Task directions: When you come to a picture, pass over it, and set down the entries below exactly.

Provided entries:
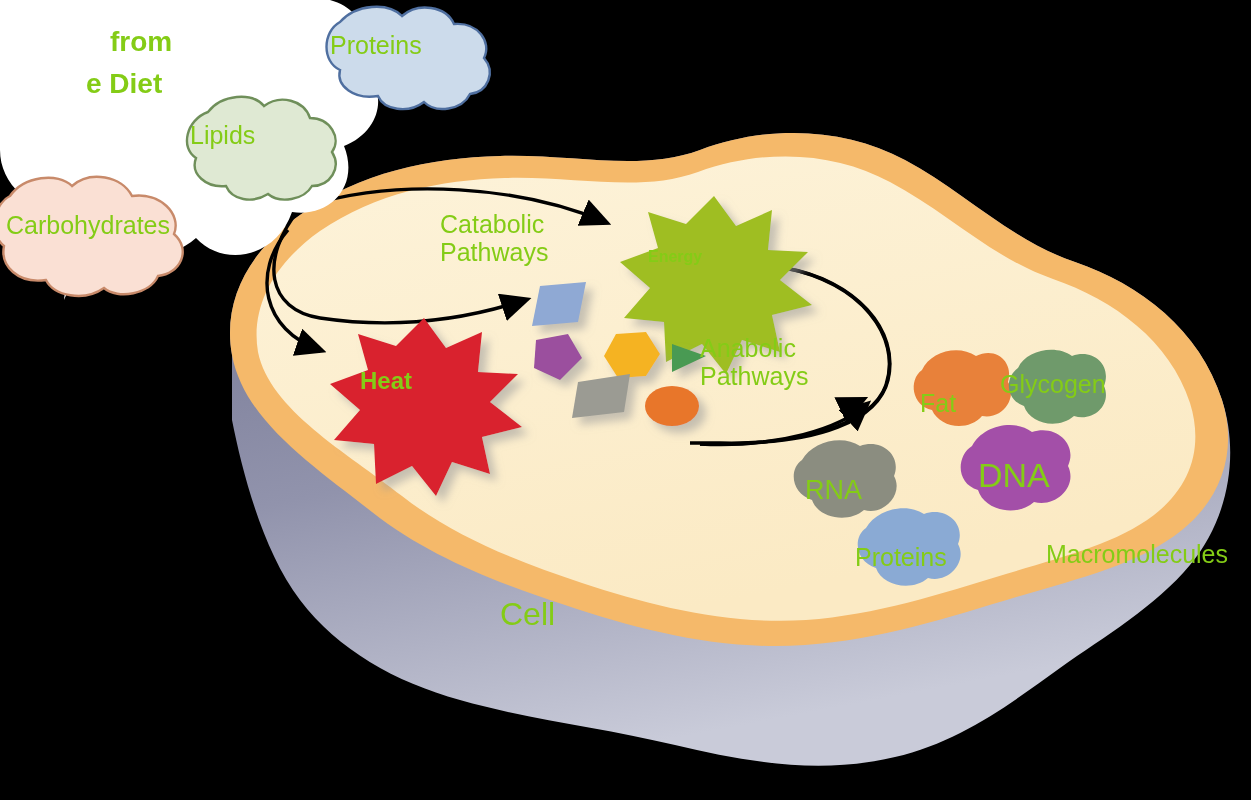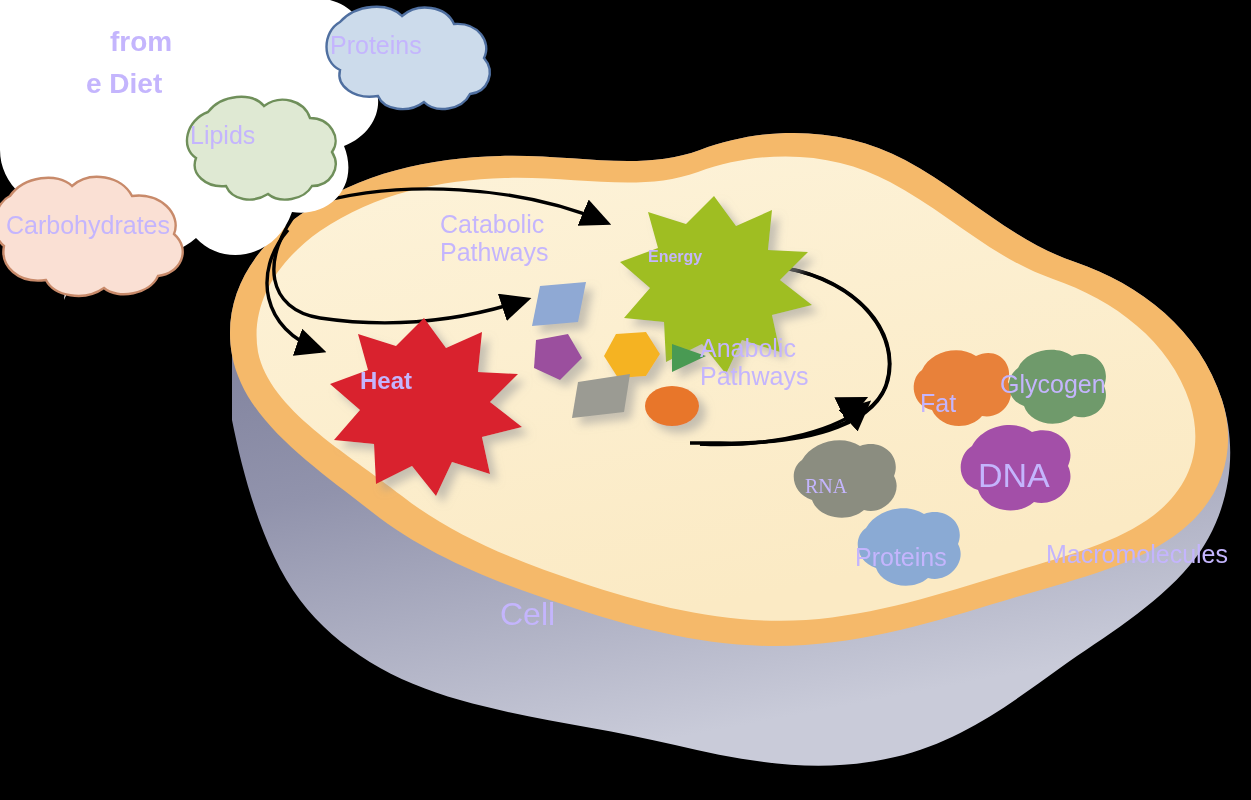--- a/index.html
+++ b/index.html
@@ -11,7 +11,7 @@
     font-family:"Liberation Sans", sans-serif;
   }
   #stage svg{position:absolute;left:0;top:0;}
-  .lbl{position:absolute;color:#c4b5fd;white-space:pre;line-height:1.12;}
+  .lbl{position:absolute;color:#84cc16;white-space:pre;line-height:1.12;}
   .bold{font-weight:bold;}
   .ctr{text-align:left;}
 </style>

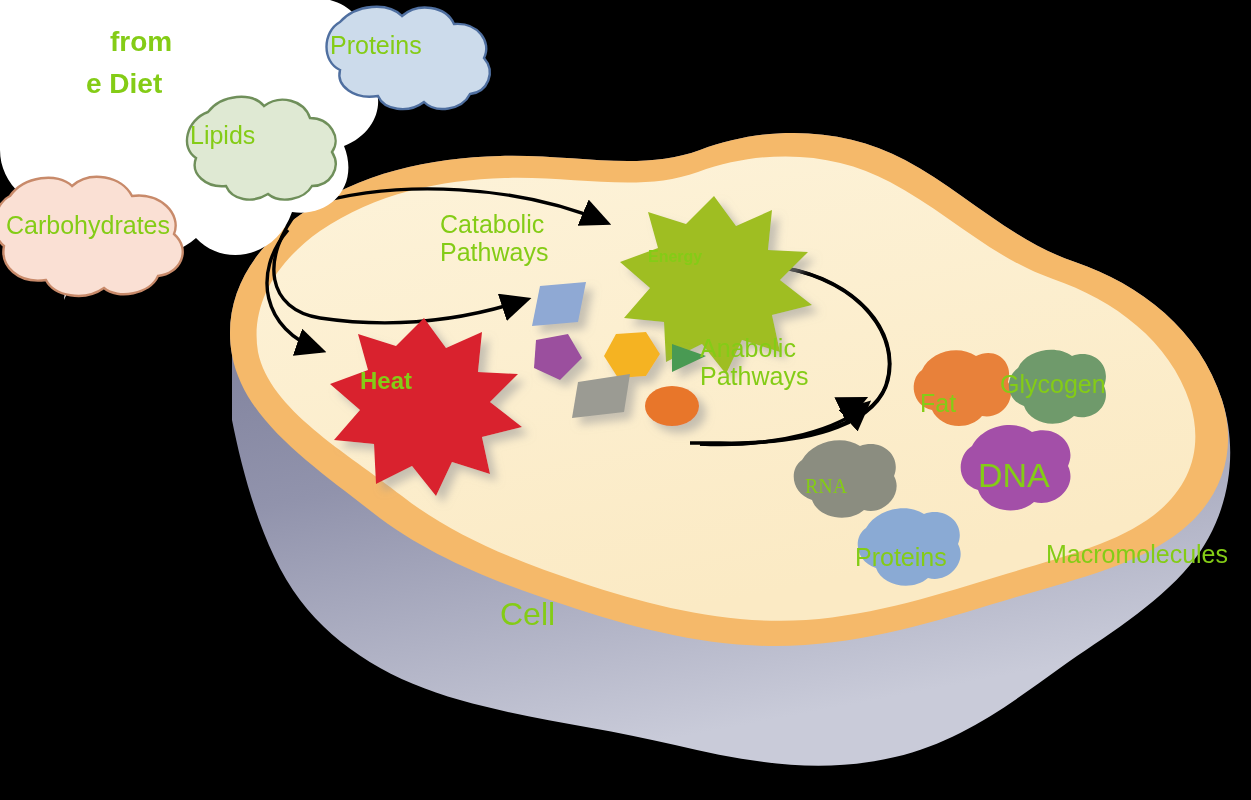--- a/index.html
+++ b/index.html
@@ -180,7 +180,7 @@
 
   <div class="lbl ctr" style="left:920px; top:389px; width:90px; font-size:25px;">Fat</div>
   <div class="lbl ctr" style="left:1000px; top:370px; width:126px; font-size:25px;">Glycogen</div>
-  <div class="lbl ctr" style="left:805px; top:475px; width:90px; font-size:20px;font-family:Liberation Serif, serif;">RNA</div>
+  <div class="lbl ctr" style="left:805px; top:475px; width:90px; font-size:27px;">RNA</div>
   <div class="lbl ctr" style="left:978px; top:456px; width:90px; font-size:34px;">DNA</div>
   <div class="lbl ctr" style="left:855px; top:543px; width:140px; font-size:25px;">Proteins</div>
   <div class="lbl" style="left:1046px; top:540px; font-size:25px;">Macromolecules</div>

Result for this exercise:
--- a/index.html
+++ b/index.html
@@ -11,7 +11,7 @@
     font-family:"Liberation Sans", sans-serif;
   }
   #stage svg{position:absolute;left:0;top:0;}
-  .lbl{position:absolute;color:#c4b5fd;white-space:pre;line-height:1.12;}
+  .lbl{position:absolute;color:#84cc16;white-space:pre;line-height:1.12;}
   .bold{font-weight:bold;}
   .ctr{text-align:left;}
 </style>

--- a/index.html
+++ b/index.html
@@ -180,7 +180,7 @@
 
   <div class="lbl ctr" style="left:920px; top:389px; width:90px; font-size:25px;">Fat</div>
   <div class="lbl ctr" style="left:1000px; top:370px; width:126px; font-size:25px;">Glycogen</div>
-  <div class="lbl ctr" style="left:805px; top:475px; width:90px; font-size:20px;font-family:Liberation Serif, serif;">RNA</div>
+  <div class="lbl ctr" style="left:805px; top:475px; width:90px; font-size:27px;">RNA</div>
   <div class="lbl ctr" style="left:978px; top:456px; width:90px; font-size:34px;">DNA</div>
   <div class="lbl ctr" style="left:855px; top:543px; width:140px; font-size:25px;">Proteins</div>
   <div class="lbl" style="left:1046px; top:540px; font-size:25px;">Macromolecules</div>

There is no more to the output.